*Task goal*
The whole listing is to be reproduced exactly as given.

------------------------------------

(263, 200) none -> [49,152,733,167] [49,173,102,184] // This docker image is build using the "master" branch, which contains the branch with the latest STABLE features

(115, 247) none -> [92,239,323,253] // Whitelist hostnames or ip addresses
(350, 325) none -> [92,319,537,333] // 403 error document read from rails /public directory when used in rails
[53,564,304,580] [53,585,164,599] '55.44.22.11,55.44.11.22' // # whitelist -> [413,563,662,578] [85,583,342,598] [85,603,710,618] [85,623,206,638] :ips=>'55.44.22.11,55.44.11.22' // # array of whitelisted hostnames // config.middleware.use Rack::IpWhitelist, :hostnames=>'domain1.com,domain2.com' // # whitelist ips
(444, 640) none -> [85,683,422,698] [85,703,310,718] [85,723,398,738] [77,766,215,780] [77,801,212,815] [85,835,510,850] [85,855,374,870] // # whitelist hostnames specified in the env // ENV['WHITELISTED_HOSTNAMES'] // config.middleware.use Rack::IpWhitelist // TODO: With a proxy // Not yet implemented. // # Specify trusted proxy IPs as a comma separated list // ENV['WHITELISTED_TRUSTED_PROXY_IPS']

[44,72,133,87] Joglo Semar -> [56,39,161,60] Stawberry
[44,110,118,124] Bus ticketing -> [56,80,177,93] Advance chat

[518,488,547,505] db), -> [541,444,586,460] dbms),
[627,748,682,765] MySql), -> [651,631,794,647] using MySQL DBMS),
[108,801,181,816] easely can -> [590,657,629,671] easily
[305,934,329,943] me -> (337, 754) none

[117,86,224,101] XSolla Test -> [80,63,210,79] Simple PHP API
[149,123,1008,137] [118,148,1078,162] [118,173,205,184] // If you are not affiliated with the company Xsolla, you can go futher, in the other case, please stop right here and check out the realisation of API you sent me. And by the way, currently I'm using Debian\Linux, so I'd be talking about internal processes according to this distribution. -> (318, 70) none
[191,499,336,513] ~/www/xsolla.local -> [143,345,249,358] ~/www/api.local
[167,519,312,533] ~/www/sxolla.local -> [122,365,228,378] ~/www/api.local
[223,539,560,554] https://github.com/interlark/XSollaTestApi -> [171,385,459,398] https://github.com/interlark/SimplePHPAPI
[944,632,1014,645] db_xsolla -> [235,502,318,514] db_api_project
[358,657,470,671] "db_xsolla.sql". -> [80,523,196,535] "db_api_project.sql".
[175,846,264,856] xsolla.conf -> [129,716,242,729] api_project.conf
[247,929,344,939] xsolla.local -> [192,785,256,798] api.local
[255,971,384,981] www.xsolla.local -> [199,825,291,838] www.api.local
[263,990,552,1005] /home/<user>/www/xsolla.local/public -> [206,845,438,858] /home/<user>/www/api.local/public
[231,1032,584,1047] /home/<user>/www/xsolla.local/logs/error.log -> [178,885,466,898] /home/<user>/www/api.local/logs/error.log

------------------------------------

*Answer space*
(263, 200) none -> [49,152,733,167] [49,173,102,184] // This docker image is build using the "master" branch, which contains the branch with the latest STABLE features

(115, 247) none -> [92,239,323,253] // Whitelist hostnames or ip addresses
(350, 325) none -> [92,319,537,333] // 403 error document read from rails /public directory when used in rails
[53,564,304,580] [53,585,164,599] '55.44.22.11,55.44.11.22' // # whitelist -> [413,563,662,578] [85,583,342,598] [85,603,710,618] [85,623,206,638] :ips=>'55.44.22.11,55.44.11.22' // # array of whitelisted hostnames // config.middleware.use Rack::IpWhitelist, :hostnames=>'domain1.com,domain2.com' // # whitelist ips
(444, 640) none -> [85,683,422,698] [85,703,310,718] [85,723,398,738] [77,766,215,780] [77,801,212,815] [85,835,510,850] [85,855,374,870] // # whitelist hostnames specified in the env // ENV['WHITELISTED_HOSTNAMES'] // config.middleware.use Rack::IpWhitelist // TODO: With a proxy // Not yet implemented. // # Specify trusted proxy IPs as a comma separated list // ENV['WHITELISTED_TRUSTED_PROXY_IPS']

[44,72,133,87] Joglo Semar -> [56,39,161,60] Stawberry
[44,110,118,124] Bus ticketing -> [56,80,177,93] Advance chat

[518,488,547,505] db), -> [541,444,586,460] dbms),
[627,748,682,765] MySql), -> [651,631,794,647] using MySQL DBMS),
[108,801,181,816] easely can -> [590,657,629,671] easily
[305,934,329,943] me -> (337, 754) none

[117,86,224,101] XSolla Test -> [80,63,210,79] Simple PHP API
[149,123,1008,137] [118,148,1078,162] [118,173,205,184] // If you are not affiliated with the company Xsolla, you can go futher, in the other case, please stop right here and check out the realisation of API you sent me. And by the way, currently I'm using Debian\Linux, so I'd be talking about internal processes according to this distribution. -> (318, 70) none
[191,499,336,513] ~/www/xsolla.local -> [143,345,249,358] ~/www/api.local
[167,519,312,533] ~/www/sxolla.local -> [122,365,228,378] ~/www/api.local
[223,539,560,554] https://github.com/interlark/XSollaTestApi -> [171,385,459,398] https://github.com/interlark/SimplePHPAPI
[944,632,1014,645] db_xsolla -> [235,502,318,514] db_api_project
[358,657,470,671] "db_xsolla.sql". -> [80,523,196,535] "db_api_project.sql".
[175,846,264,856] xsolla.conf -> [129,716,242,729] api_project.conf
[247,929,344,939] xsolla.local -> [192,785,256,798] api.local
[255,971,384,981] www.xsolla.local -> [199,825,291,838] www.api.local
[263,990,552,1005] /home/<user>/www/xsolla.local/public -> [206,845,438,858] /home/<user>/www/api.local/public
[231,1032,584,1047] /home/<user>/www/xsolla.local/logs/error.log -> [178,885,466,898] /home/<user>/www/api.local/logs/error.log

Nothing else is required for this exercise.